• _Problem_
Restate the lines of the material below word for word, from the first through the one containing "MINIATURA - Impala", and include nothing else; pictures stay out.

Data section start

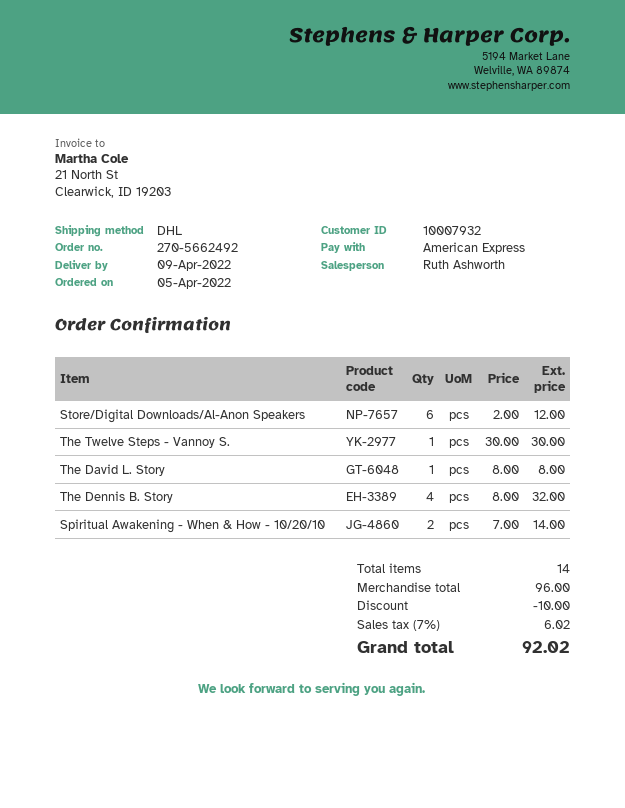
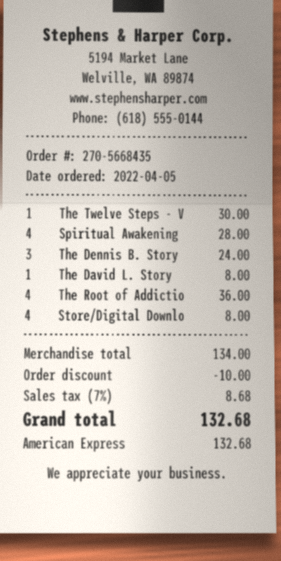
order number: 270-5662492 -> 270-5668435
Store/Digital Downloads/Al-Anon Speakers: 6 for 12.00 -> 4 for 8.00
The Dennis B. Story: 4 for 32.00 -> 3 for 24.00
Spiritual Awakening - When & How - 10/20/10: 2 for 14.00 -> 4 for 28.00
The Root of Addictio: none -> 4 for 36.00
subtotal: 96.00 -> 134.00
tax: 7% = 6.02 -> 7% = 8.68
total: 92.02 -> 132.68

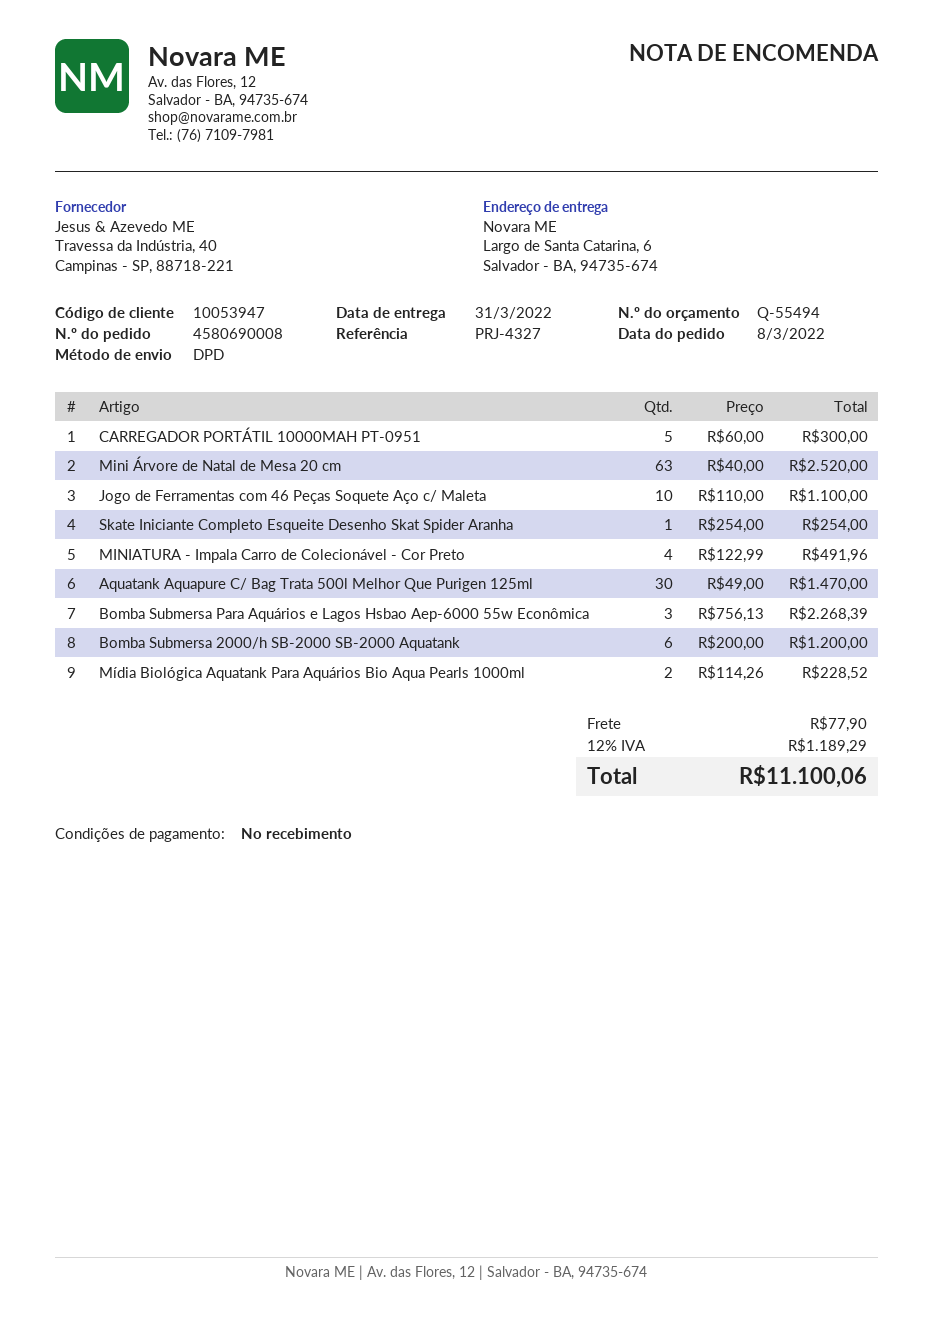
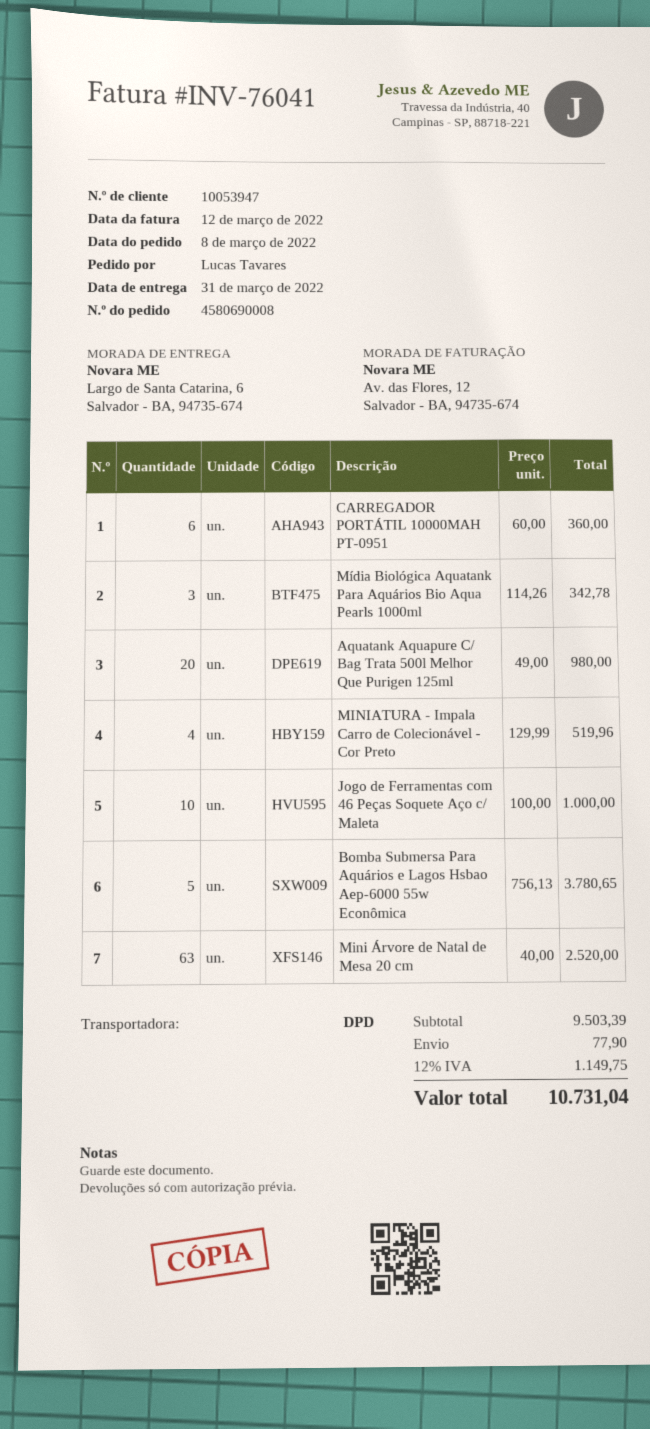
CARREGADOR PORTÁTIL 10000MAH PT-0951: 5 x 60.00 = 300.00 -> 6 x 60.00 = 360.00
Jogo de Ferramentas com 46 Peças Soquete Aço c/ Maleta: 10 x 110.00 = 1100.00 -> 10 x 100.00 = 1000.00
Skate Iniciante Completo Esqueite Desenho Skat Spider Aranha: 1 x 254.00 = 254.00 -> none
MINIATURA - Impala Carro de Colecionável - Cor Preto: 4 x 122.99 = 491.96 -> 4 x 129.99 = 519.96
Aquatank Aquapure C/ Bag Trata 500l Melhor Que Purigen 125ml: 30 x 49.00 = 1470.00 -> 20 x 49.00 = 980.00
Bomba Submersa Para Aquários e Lagos Hsbao Aep-6000 55w Econômica: 3 x 756.13 = 2268.39 -> 5 x 756.13 = 3780.65
Bomba Submersa 2000/h SB-2000 SB-2000 Aquatank: 6 x 200.00 = 1200.00 -> none
Mídia Biológica Aquatank Para Aquários Bio Aqua Pearls 1000ml: 2 x 114.26 = 228.52 -> 3 x 114.26 = 342.78
tax: 12% = 1189.29 -> 12% = 1149.75
total: 11100.06 -> 10731.04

Data section end

• _Written response_
order number: 270-5662492 -> 270-5668435
Store/Digital Downloads/Al-Anon Speakers: 6 for 12.00 -> 4 for 8.00
The Dennis B. Story: 4 for 32.00 -> 3 for 24.00
Spiritual Awakening - When & How - 10/20/10: 2 for 14.00 -> 4 for 28.00
The Root of Addictio: none -> 4 for 36.00
subtotal: 96.00 -> 134.00
tax: 7% = 6.02 -> 7% = 8.68
total: 92.02 -> 132.68

CARREGADOR PORTÁTIL 10000MAH PT-0951: 5 x 60.00 = 300.00 -> 6 x 60.00 = 360.00
Jogo de Ferramentas com 46 Peças Soquete Aço c/ Maleta: 10 x 110.00 = 1100.00 -> 10 x 100.00 = 1000.00
Skate Iniciante Completo Esqueite Desenho Skat Spider Aranha: 1 x 254.00 = 254.00 -> none
MINIATURA - Impala Carro de Colecionável - Cor Preto: 4 x 122.99 = 491.96 -> 4 x 129.99 = 519.96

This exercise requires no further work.